_REQUIRED WORK_
Where a picture appears, omit it; repeat everything else in the records exactly.
====
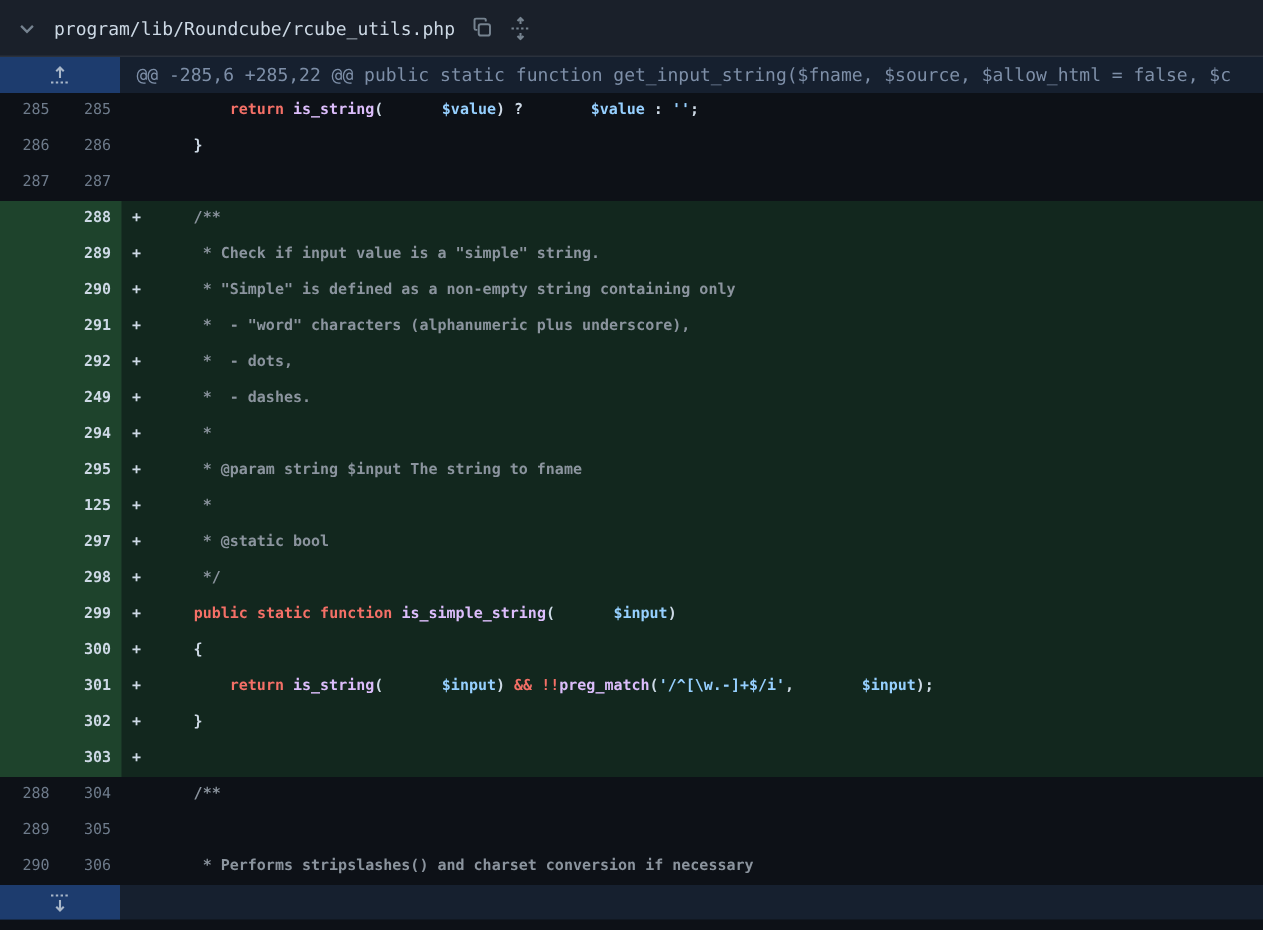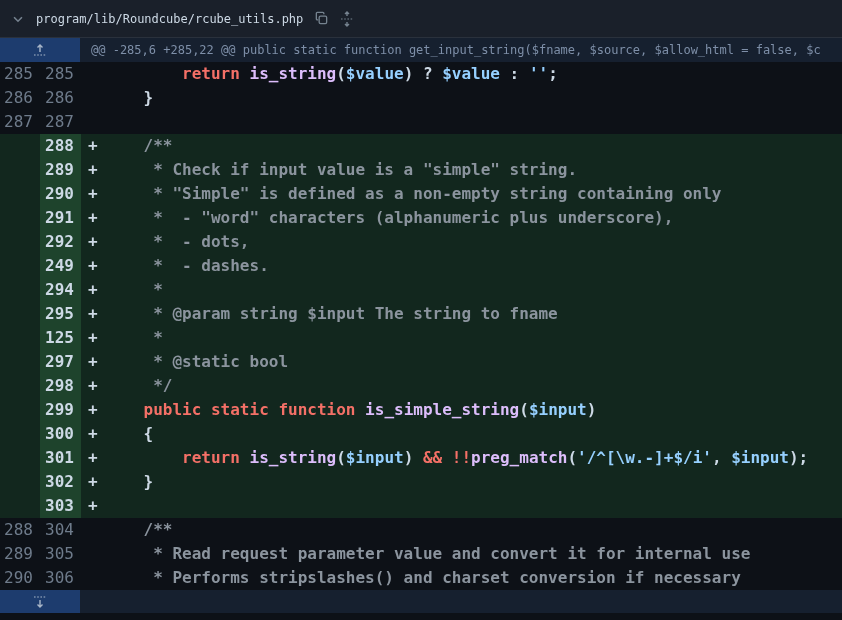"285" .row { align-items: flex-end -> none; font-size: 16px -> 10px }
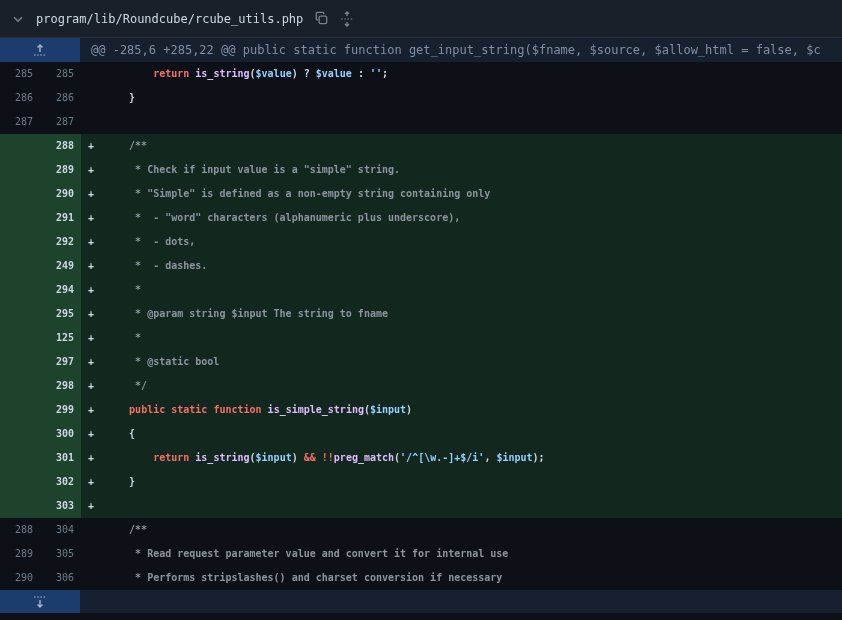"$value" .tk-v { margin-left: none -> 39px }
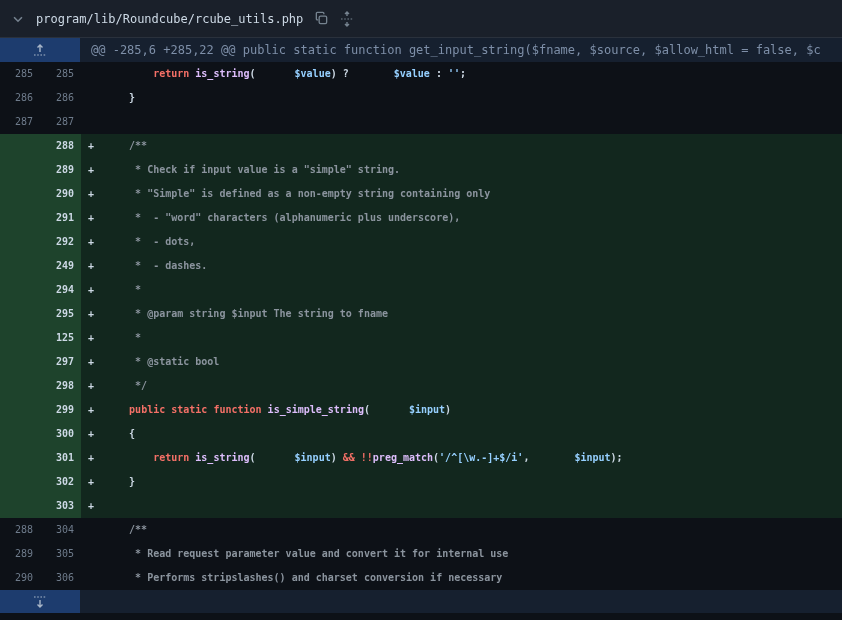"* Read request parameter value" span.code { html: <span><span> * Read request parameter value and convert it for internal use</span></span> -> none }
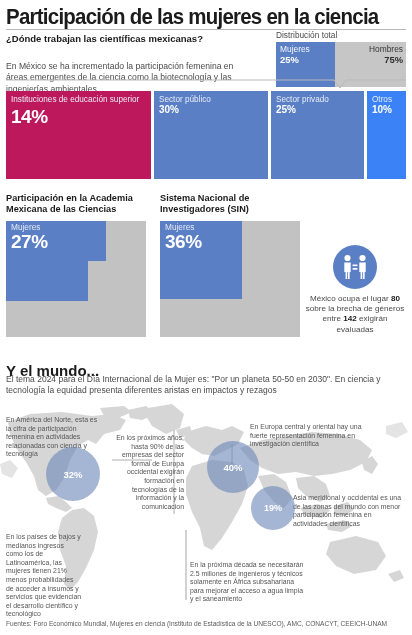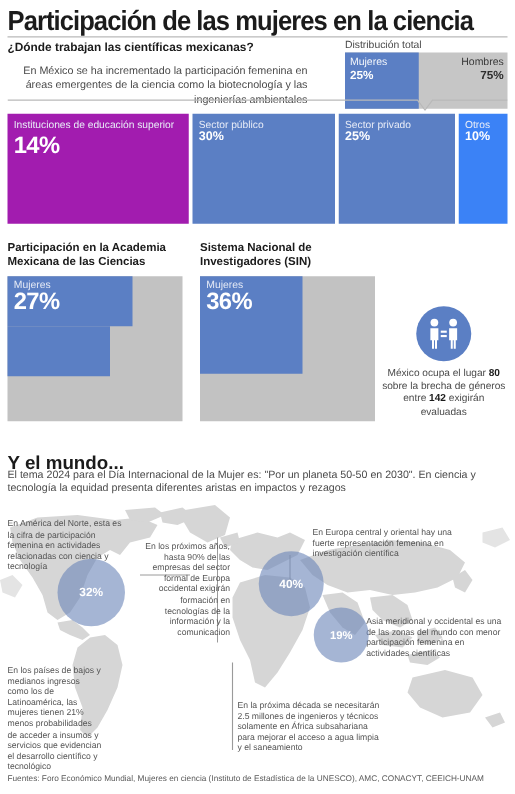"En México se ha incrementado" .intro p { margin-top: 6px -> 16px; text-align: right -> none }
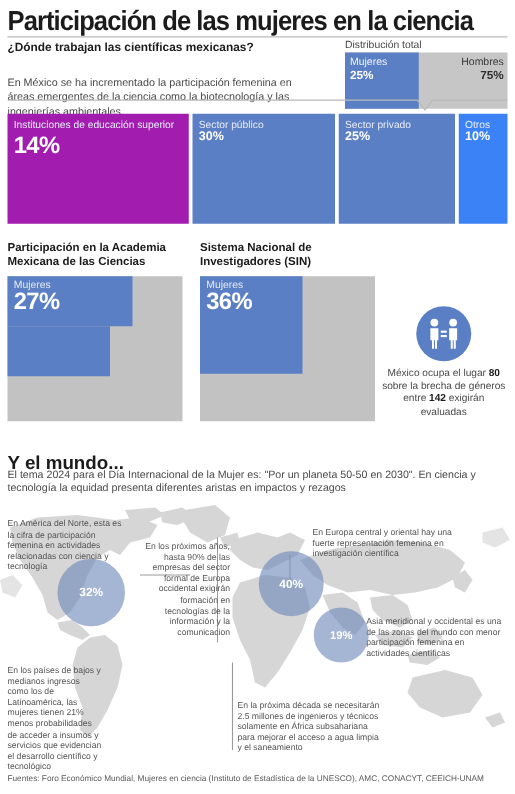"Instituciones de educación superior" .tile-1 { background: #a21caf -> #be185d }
====
_ANSWER AREA_
"285" .row { align-items: flex-end -> none; font-size: 16px -> 10px }
"$value" .tk-v { margin-left: none -> 39px }
"* Read request parameter value" span.code { html: <span><span> * Read request parameter value and convert it for internal use</span></span> -> none }
"En México se ha incrementado" .intro p { margin-top: 6px -> 16px; text-align: right -> none }
"Instituciones de educación superior" .tile-1 { background: #a21caf -> #be185d }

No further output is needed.